I’m fairly new to HF but trying some intermediate stuff, but the problems fall under very basic.
I’m trying to finetune whisper multilingual models with Common Voice v13.0 language datasets to see how far I can go, it will be round-up. I have the datasets on disk and I have custom splits, so I don’t use the default HF-provided datasets. I mainly used this tutorial.
My machine is 6/12 core Windows 10x, RTX-3090, 48 GB RAM with nVME & SSD + large mechanical data disks.
I checked many other documentation but I could not find a reasonable solution to the following problems:
- Whenever I cast/convert the Audio field, RAM easily fills up and huge pagefiles got created. These became 120+GB size with my custom splits with ~65k training set and of course, drops the performance a lot due to disk access although nVME/SSD. Is this normal? What are my options for whisper & Audio?
- After the conversion I save the dataset so that in consecutive runs I can load it. The arrow files are huge, again 100GB or so… Is there a way to create a compressed version of it (I checked, it can be 8% of the original).
- During Trainer.train, VRAM fills with 16GB data (out of available 24GB) with 64 batch size. On the other hand, CUDA cores are not very much used at all (using FP16). Windows Task Manager shows some spikes every 10 sec or so, but it is virtually not used. After a couple of steps, it reports ~35 sec/iteration and reports ~38+ hours to complete with 31k train/10k dev size, which is way too slow. What can be the reason?

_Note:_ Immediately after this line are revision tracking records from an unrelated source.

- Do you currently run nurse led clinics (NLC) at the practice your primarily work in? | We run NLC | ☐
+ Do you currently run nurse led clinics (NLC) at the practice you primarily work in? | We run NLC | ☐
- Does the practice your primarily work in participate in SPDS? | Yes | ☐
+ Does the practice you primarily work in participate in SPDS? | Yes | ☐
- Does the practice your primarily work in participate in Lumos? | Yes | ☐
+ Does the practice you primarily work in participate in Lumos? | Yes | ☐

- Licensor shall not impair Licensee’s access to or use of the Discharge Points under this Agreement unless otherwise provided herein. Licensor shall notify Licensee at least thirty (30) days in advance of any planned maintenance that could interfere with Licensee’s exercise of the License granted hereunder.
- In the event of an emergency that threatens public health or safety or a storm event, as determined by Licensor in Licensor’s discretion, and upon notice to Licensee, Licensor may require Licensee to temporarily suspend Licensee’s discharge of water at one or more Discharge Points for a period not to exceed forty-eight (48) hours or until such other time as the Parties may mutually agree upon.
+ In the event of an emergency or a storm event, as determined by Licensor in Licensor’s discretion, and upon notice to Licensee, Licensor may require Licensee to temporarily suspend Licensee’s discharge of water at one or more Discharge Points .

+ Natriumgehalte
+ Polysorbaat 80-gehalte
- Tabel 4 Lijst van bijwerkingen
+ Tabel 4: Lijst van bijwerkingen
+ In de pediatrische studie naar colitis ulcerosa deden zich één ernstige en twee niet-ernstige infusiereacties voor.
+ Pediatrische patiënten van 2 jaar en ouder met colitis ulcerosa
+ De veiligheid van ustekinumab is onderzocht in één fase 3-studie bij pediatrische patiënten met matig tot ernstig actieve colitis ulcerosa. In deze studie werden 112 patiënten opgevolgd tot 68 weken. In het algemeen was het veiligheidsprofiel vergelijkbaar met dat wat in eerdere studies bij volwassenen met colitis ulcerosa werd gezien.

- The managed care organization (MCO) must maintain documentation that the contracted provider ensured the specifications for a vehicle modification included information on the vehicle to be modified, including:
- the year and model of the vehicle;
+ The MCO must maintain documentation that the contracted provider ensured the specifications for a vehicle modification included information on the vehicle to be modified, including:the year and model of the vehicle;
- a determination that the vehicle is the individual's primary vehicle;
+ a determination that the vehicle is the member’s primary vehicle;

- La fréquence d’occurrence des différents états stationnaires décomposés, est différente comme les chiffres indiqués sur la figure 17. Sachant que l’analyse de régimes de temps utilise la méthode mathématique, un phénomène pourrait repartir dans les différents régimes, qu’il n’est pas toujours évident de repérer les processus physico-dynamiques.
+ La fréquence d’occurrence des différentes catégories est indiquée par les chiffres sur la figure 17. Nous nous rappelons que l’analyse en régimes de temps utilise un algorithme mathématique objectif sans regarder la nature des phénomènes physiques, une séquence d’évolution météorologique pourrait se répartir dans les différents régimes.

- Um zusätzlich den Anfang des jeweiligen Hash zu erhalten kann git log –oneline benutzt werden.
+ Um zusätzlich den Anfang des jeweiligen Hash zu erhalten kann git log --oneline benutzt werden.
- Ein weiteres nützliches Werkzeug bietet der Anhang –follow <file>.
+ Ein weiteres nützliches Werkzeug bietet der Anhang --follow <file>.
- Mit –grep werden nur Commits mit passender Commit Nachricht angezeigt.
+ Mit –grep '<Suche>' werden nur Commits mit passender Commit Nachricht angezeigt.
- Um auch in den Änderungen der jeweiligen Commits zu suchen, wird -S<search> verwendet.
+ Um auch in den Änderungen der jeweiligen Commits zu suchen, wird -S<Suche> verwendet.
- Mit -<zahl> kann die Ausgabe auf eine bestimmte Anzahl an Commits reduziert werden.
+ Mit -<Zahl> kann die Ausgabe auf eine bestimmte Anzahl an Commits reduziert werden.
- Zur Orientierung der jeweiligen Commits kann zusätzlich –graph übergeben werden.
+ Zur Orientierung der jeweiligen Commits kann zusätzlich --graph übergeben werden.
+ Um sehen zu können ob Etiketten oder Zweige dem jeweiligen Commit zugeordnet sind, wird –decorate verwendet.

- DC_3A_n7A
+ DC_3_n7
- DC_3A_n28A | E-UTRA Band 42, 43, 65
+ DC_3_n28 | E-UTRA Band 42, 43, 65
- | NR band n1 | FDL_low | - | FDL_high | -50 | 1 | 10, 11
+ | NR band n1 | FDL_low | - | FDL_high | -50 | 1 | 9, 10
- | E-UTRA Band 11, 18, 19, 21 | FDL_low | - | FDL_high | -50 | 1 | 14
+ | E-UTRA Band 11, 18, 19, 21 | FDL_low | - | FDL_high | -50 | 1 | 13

Please advise where to look so that I can overcome these…
Thank you in advance.
Training arguments:
overwrite_output_dir = True,
do_train = True,
do_eval = True,
evaluation_strategy = "steps",
per_device_train_batch_size = 64,
gradient_accumulation_steps = 4,
per_device_eval_batch_size = 64,
eval_accumulation_steps = 4,
learning_rate = 1e-5,
warmup_steps = 500,
optim = "adamw_torch",
save_steps = 1000,
eval_steps = 1000,
logging_steps = 25,
max_steps = 4000,
no_cuda = False,
fp16 = True,
gradient_checkpointing = True,
predict_with_generate = True,
generation_max_length = 225,
load_best_model_at_end = True,
metric_for_best_model = "wer",
greater_is_better = False,
report_to= "none",
push_to_hub = False,